§ **What the exercise asks**: Which lines of the data hold the word "colocadas"? Copy all of them.

::: Input for this task :::

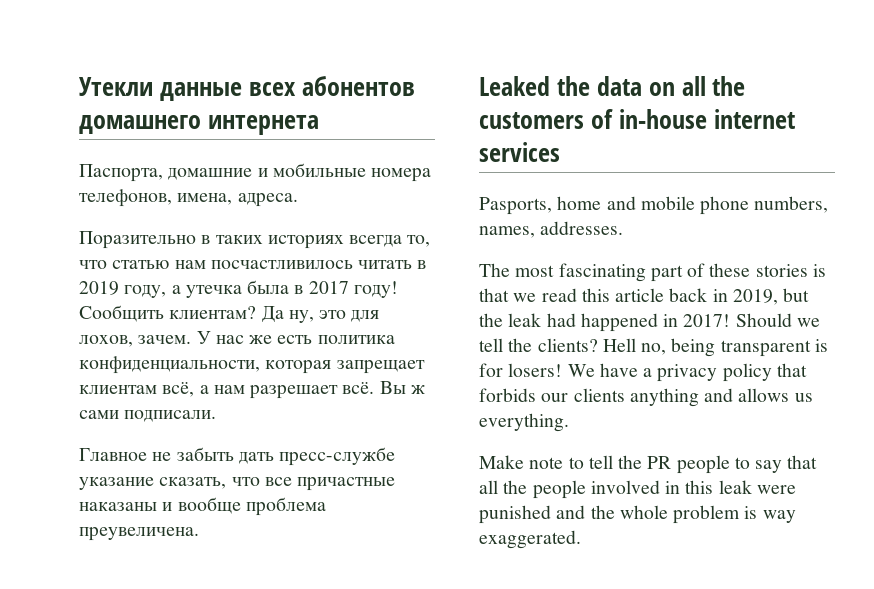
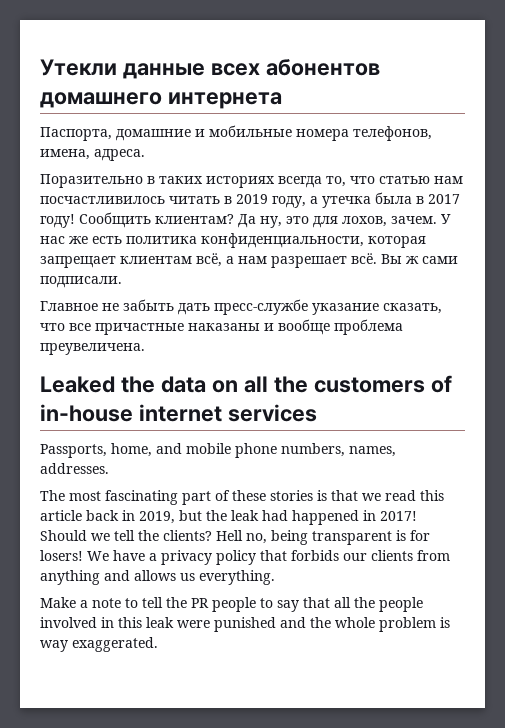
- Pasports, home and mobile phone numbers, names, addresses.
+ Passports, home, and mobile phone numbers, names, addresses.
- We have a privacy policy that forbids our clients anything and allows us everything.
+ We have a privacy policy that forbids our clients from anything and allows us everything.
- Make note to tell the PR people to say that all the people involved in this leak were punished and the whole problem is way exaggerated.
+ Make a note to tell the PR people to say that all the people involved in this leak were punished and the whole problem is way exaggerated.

:::
::: Input for this task :::

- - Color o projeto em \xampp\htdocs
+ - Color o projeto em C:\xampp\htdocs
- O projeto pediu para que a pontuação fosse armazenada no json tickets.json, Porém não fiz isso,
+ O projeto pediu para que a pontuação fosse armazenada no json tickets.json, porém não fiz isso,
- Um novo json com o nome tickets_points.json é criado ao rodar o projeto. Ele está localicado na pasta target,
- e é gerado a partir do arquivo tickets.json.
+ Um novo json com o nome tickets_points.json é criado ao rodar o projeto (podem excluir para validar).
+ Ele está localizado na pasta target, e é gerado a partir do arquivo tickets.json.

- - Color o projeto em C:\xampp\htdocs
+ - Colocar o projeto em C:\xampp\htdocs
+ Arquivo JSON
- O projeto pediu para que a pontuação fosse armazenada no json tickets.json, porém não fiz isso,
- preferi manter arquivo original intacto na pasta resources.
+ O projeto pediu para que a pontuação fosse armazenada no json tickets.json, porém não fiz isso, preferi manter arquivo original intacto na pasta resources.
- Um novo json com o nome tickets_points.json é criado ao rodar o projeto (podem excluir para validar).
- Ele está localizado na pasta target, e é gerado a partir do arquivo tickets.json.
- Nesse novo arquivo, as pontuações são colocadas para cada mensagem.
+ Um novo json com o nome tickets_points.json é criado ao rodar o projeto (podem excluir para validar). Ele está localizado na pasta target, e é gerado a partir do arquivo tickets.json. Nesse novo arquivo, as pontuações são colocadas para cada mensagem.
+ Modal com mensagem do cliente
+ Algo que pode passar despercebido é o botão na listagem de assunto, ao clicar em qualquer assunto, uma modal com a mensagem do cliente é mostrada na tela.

:::

§ **Task solution**:
- Nesse novo arquivo, as pontuações são colocadas para cada mensagem.
+ Um novo json com o nome tickets_points.json é criado ao rodar o projeto (podem excluir para validar). Ele está localizado na pasta target, e é gerado a partir do arquivo tickets.json. Nesse novo arquivo, as pontuações são colocadas para cada mensagem.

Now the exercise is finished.